[Start of section]

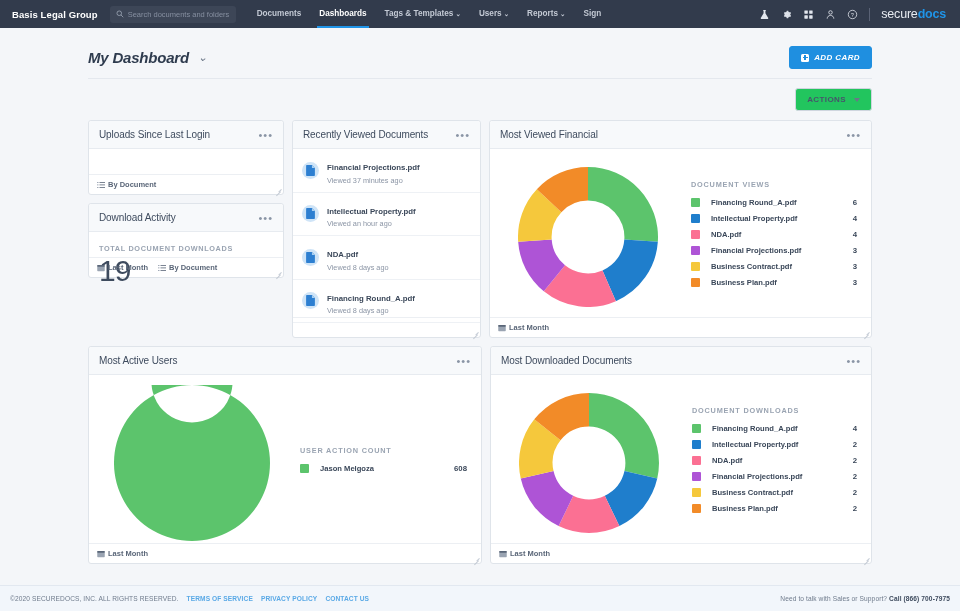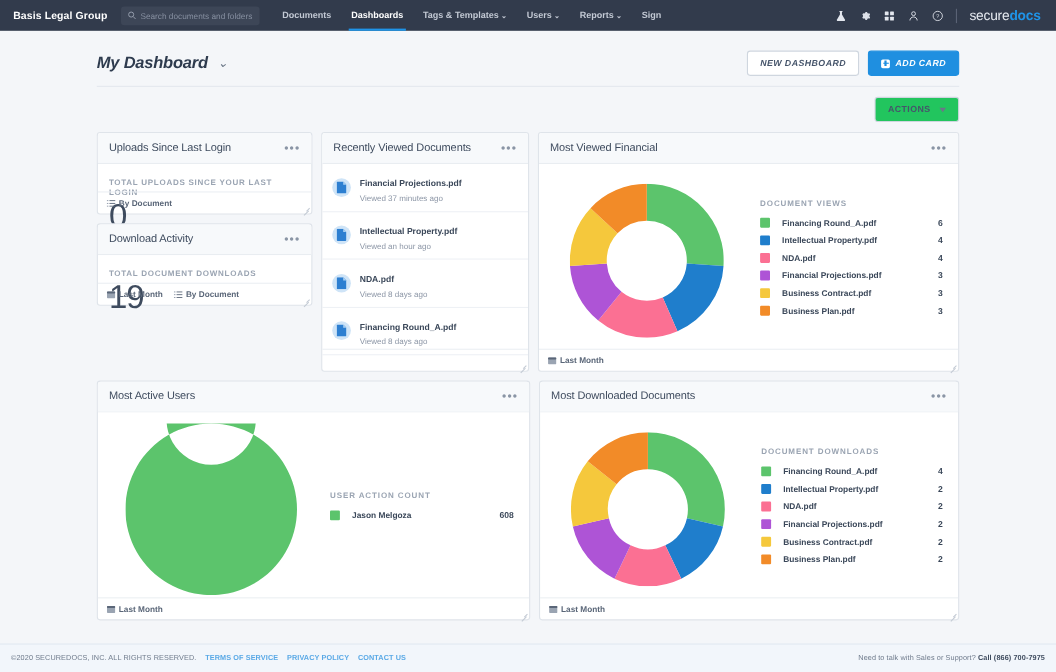--- a/index.html
+++ b/index.html
@@ -190,7 +190,6 @@
     <div class="ptitle">My Dashboard</div>
     <div class="pcaret">⌄</div>
     <div class="pbtns">
-      <div class="btn btn-ghost">NEW DASHBOARD</div>
       <div class="btn btn-primary">
         <span class="plusbox"></span>
         <span>ADD CARD</span>

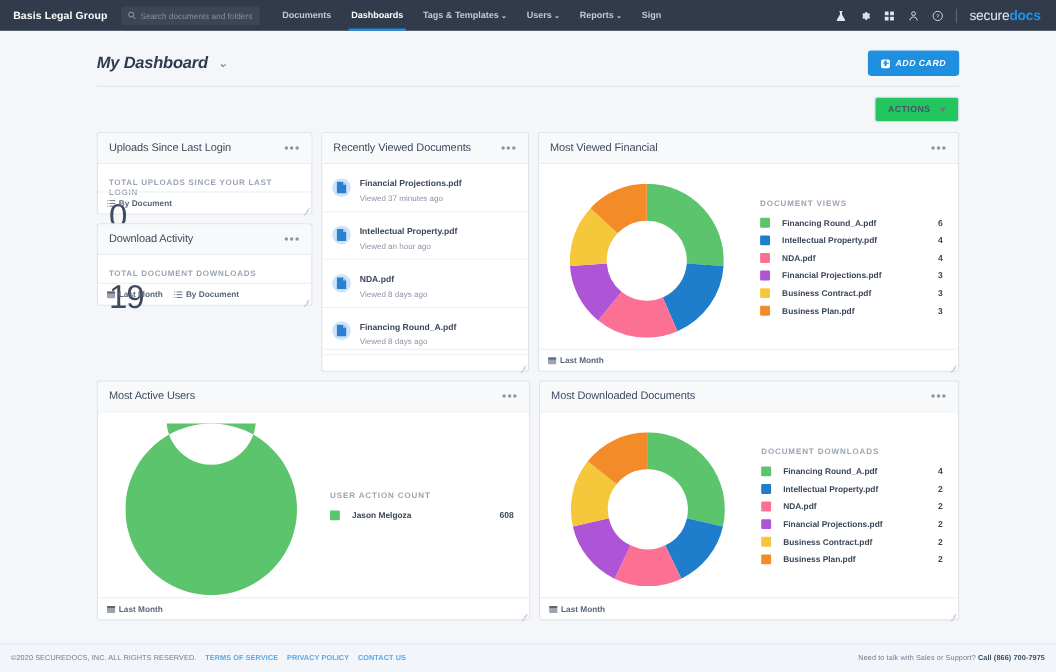--- a/index.html
+++ b/index.html
@@ -213,10 +213,6 @@
           <div class="card-title">Uploads Since Last Login</div>
           <div class="dots">•••</div>
         </div>
-        <div class="stat-body">
-          <div class="stat-label">TOTAL UPLOADS SINCE YOUR LAST LOGIN</div>
-          <div class="stat-value">0</div>
-        </div>
         <div class="card-foot">
           <div class="foot-item">
             <svg width="8" height="8" viewBox="0 0 16 16">

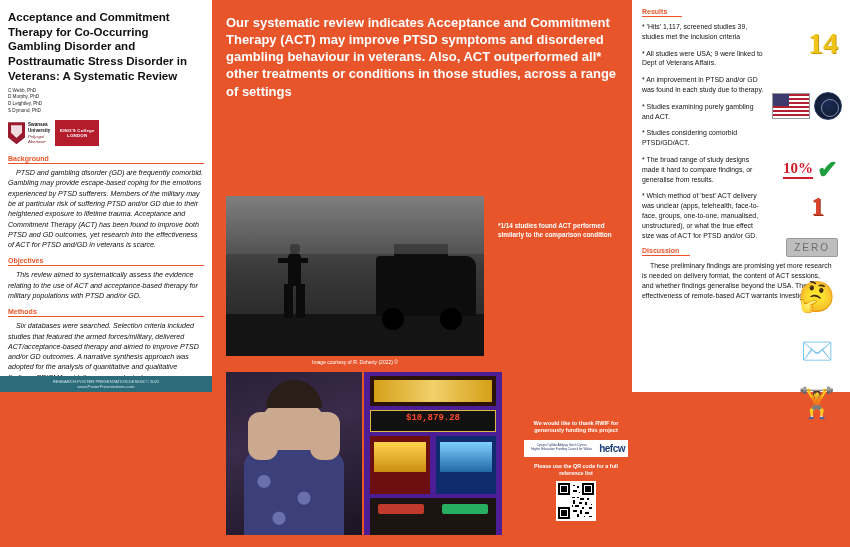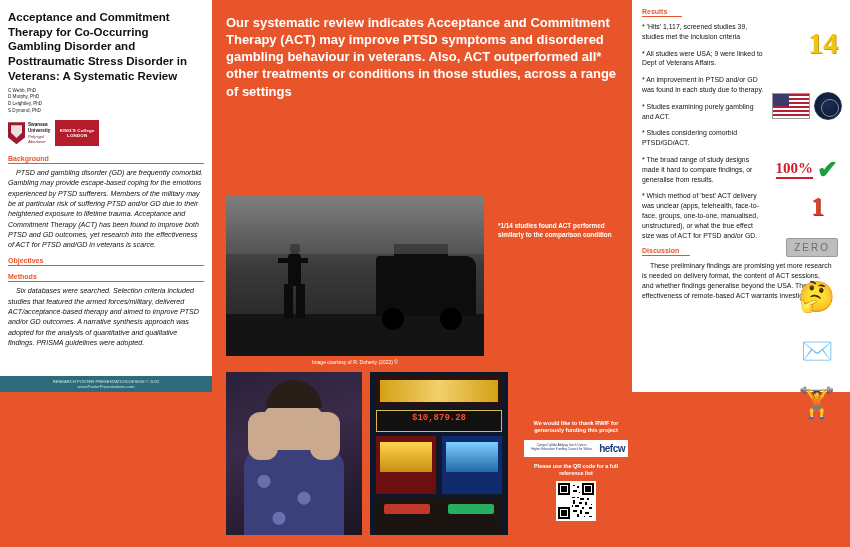--- a/index.html
+++ b/index.html
@@ -427,7 +427,7 @@
     </div>
 
     <div class="r-emoji badge-100">
-      <span class="pct">100%</span>
+      <span class="pct">10%</span>
       <span class="check">✔</span>
     </div>
 

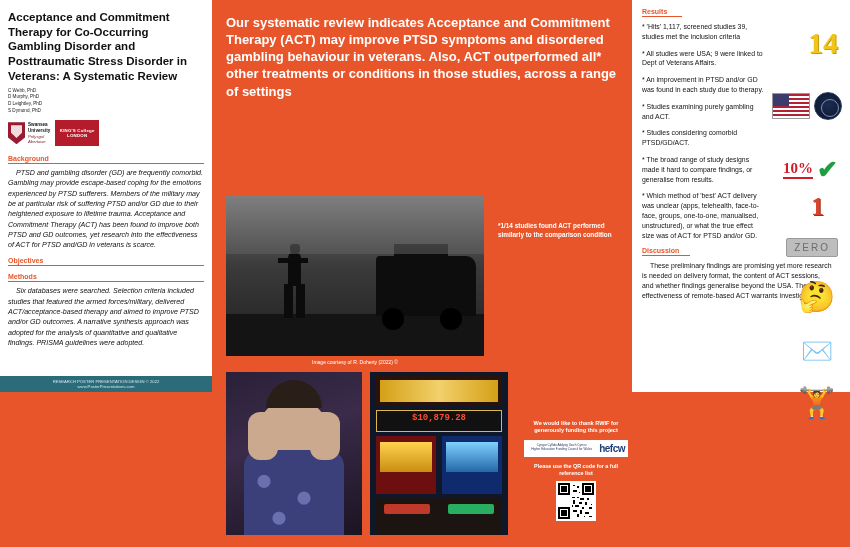--- a/index.html
+++ b/index.html
@@ -295,6 +295,7 @@
     <div class="body-text">PTSD and gambling disorder (GD) are frequently comorbid. Gambling may provide escape-based coping for the emotions experienced by PTSD sufferers. Members of the military may be at particular risk of suffering PTSD and/or GD due to their heightened exposure to lifetime trauma. Acceptance and Commitment Therapy (ACT) has been found to improve both PTSD and GD outcomes, yet research into the effectiveness of ACT for PTSD and/GD in veterans is scarce.</div>
 
     <div class="sec-head">Objectives</div>
+    <div class="body-text">This review aimed to systematically assess the evidence relating to the use of ACT and acceptance-based therapy for military populations with PTSD and/or GD.</div>
 
     <div class="sec-head">Methods</div>
     <div class="body-text">Six databases were searched. Selection criteria included studies that featured the armed forces/military, delivered ACT/acceptance-based therapy and aimed to improve PTSD and/or GD outcomes. A narrative synthesis approach was adopted for the analysis of quantitative and qualitative findings. PRISMA guidelines were adopted.</div>

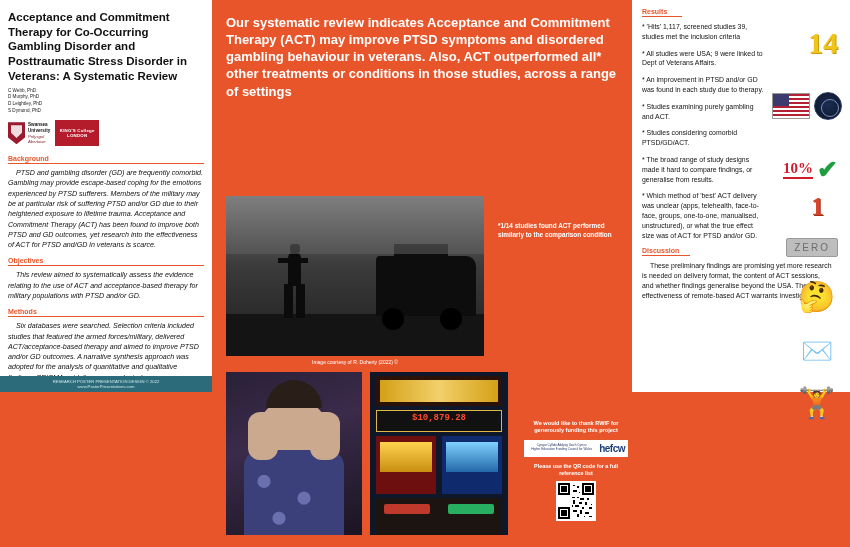--- a/index.html
+++ b/index.html
@@ -145,9 +145,9 @@
   }
   .photo-slots {
     position: absolute;
-    left: 158px; top: 372px;
+    left: 152px; top: 372px;
     width: 138px; height: 163px;
-    background: #0f172a;
+    background: #4c1d95;
     overflow: hidden;
   }
   .thanks {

[End of section]

> [What you need to do]: Give the records again exactly as they stand, so that only the pictures are missing.

> [Task solution]:
--- a/index.html
+++ b/index.html
@@ -190,7 +190,6 @@
     <div class="ptitle">My Dashboard</div>
     <div class="pcaret">⌄</div>
     <div class="pbtns">
-      <div class="btn btn-ghost">NEW DASHBOARD</div>
       <div class="btn btn-primary">
         <span class="plusbox"></span>
         <span>ADD CARD</span>

--- a/index.html
+++ b/index.html
@@ -213,10 +213,6 @@
           <div class="card-title">Uploads Since Last Login</div>
           <div class="dots">•••</div>
         </div>
-        <div class="stat-body">
-          <div class="stat-label">TOTAL UPLOADS SINCE YOUR LAST LOGIN</div>
-          <div class="stat-value">0</div>
-        </div>
         <div class="card-foot">
           <div class="foot-item">
             <svg width="8" height="8" viewBox="0 0 16 16">

--- a/index.html
+++ b/index.html
@@ -427,7 +427,7 @@
     </div>
 
     <div class="r-emoji badge-100">
-      <span class="pct">100%</span>
+      <span class="pct">10%</span>
       <span class="check">✔</span>
     </div>
 

--- a/index.html
+++ b/index.html
@@ -295,6 +295,7 @@
     <div class="body-text">PTSD and gambling disorder (GD) are frequently comorbid. Gambling may provide escape-based coping for the emotions experienced by PTSD sufferers. Members of the military may be at particular risk of suffering PTSD and/or GD due to their heightened exposure to lifetime trauma. Acceptance and Commitment Therapy (ACT) has been found to improve both PTSD and GD outcomes, yet research into the effectiveness of ACT for PTSD and/GD in veterans is scarce.</div>
 
     <div class="sec-head">Objectives</div>
+    <div class="body-text">This review aimed to systematically assess the evidence relating to the use of ACT and acceptance-based therapy for military populations with PTSD and/or GD.</div>
 
     <div class="sec-head">Methods</div>
     <div class="body-text">Six databases were searched. Selection criteria included studies that featured the armed forces/military, delivered ACT/acceptance-based therapy and aimed to improve PTSD and/or GD outcomes. A narrative synthesis approach was adopted for the analysis of quantitative and qualitative findings. PRISMA guidelines were adopted.</div>

--- a/index.html
+++ b/index.html
@@ -145,9 +145,9 @@
   }
   .photo-slots {
     position: absolute;
-    left: 158px; top: 372px;
+    left: 152px; top: 372px;
     width: 138px; height: 163px;
-    background: #0f172a;
+    background: #4c1d95;
     overflow: hidden;
   }
   .thanks {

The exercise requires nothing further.